When it comes to choosing a location for their business, most companies and individuals choose to lease commercial space rather than purchase. There are a number of factors that contribute to this decision, but one of the most important is growth. New/expiring contracts, market conditions, etc. can cause companies to grow or contract, which can affect the amount of space they need or can afford. Due to the long-term nature of most commercial leases (5 years plus) companies must account for these factors to ensure that they do not take too much space or too little.
Of paramount importance to most companies is the ability to have their employees in one location, building, and space. Being in a contiguous space contributes to company culture, collaboration, etc. and while landlords are generally inclined to accommodate growing tenants, situations can arise making this either impossible or undesirable. As a result, tenants must plan for growth and negotiate terms/projections prior to signing a lease.
Two such protections are Rights of First Offer and Rights of First Refusal. While similar in their objectives, they have subtle and important differences that affect a landlord’s willingness to grant them.

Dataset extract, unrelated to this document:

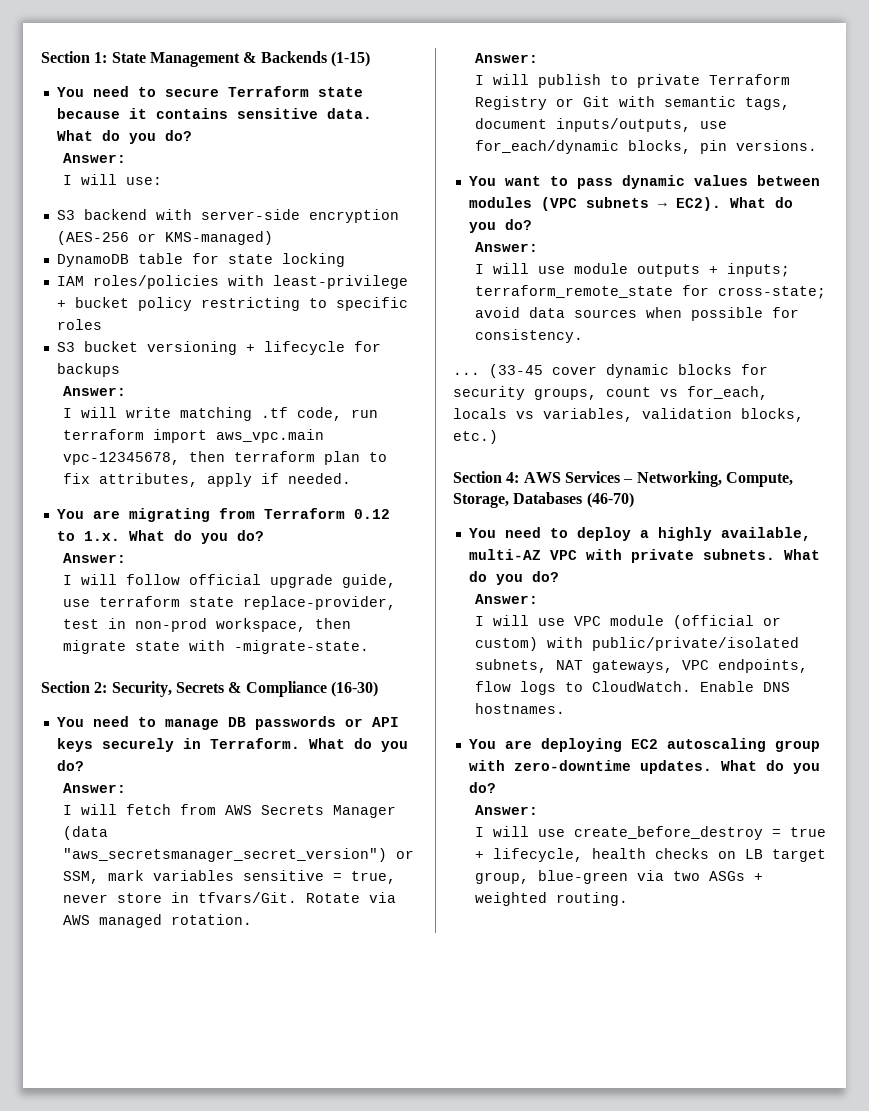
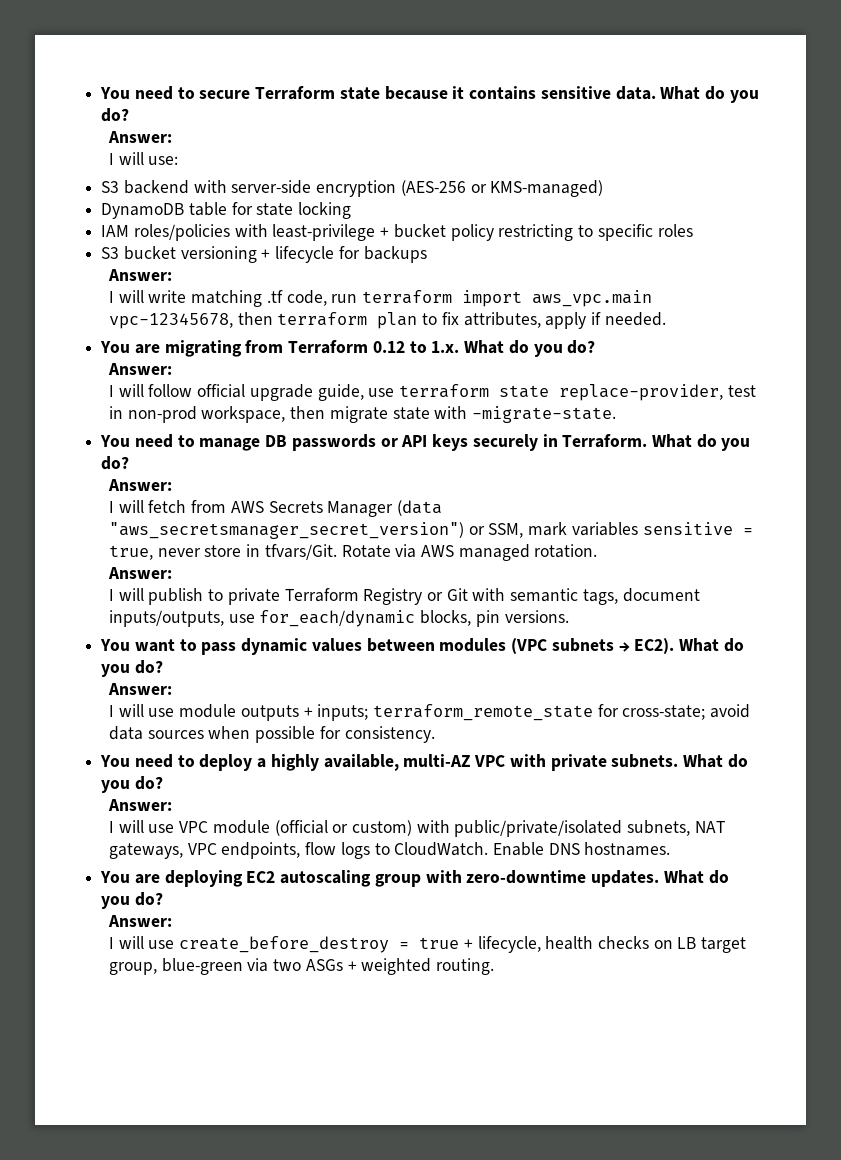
- Section 1: State Management & Backends (1-15)
- Section 2: Security, Secrets & Compliance (16-30)
- ... (33-45 cover dynamic blocks for security groups, count vs for_each, locals vs variables, validation blocks, etc.)
- Section 4: AWS Services – Networking, Compute, Storage, Databases (46-70)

Right of First Offer (ROFO)
With a ROFO, tenants are granted the right to make a first offer on a property or space. The space covered under the ROFO is generally contiguous to the tenant’s existing premises, but may also be on other floors that can accommodate their expansion needs. Landlords are required to approach the tenant before offering the space to the general public. Landlords can reject the terms if they feel that they are below market; however, both parties are incentivized to reach an agreement. Tenants benefit from the ability to expand contiguously while landlords reduce their transaction costs and risk from leasing to an unknown/new tenant. Landlords are generally willing to agree to a right of first offer subject to the rights of preexisting tenants.
Right of First Refusal (ROFR)
A ROFR gives a tenant the right to review all other offers on a particular property/space before a landlord can lease the space the space to a third party. The tenant has the opportunity to lease the space simply by matching the terms of the highest/best offer on the table. Potential tenants may be deterred from a space when they know that an existing tenant can simply match their offer. Rights of first refusal encumber the subject property/space and, as a result, primarily benefit the tenant. Because of this, landlords are generally hesitant to agree to rights of first refusal.
The ability to expand on the same floor, within the same building, or within a landlord’s portfolio is crucial for tenants who expect to outgrow their leased premises within their initial lease term. Businesses do not want to incur the costs of taking too much space up front but may be required to sign long-term leases for a variety of reasons, i.e. tenant improvement allowances, landlord requirements, etc. Rights of First Offer and First Refusal are two strategies that a tenant can employ to accommodate growth while remaining economically conservative.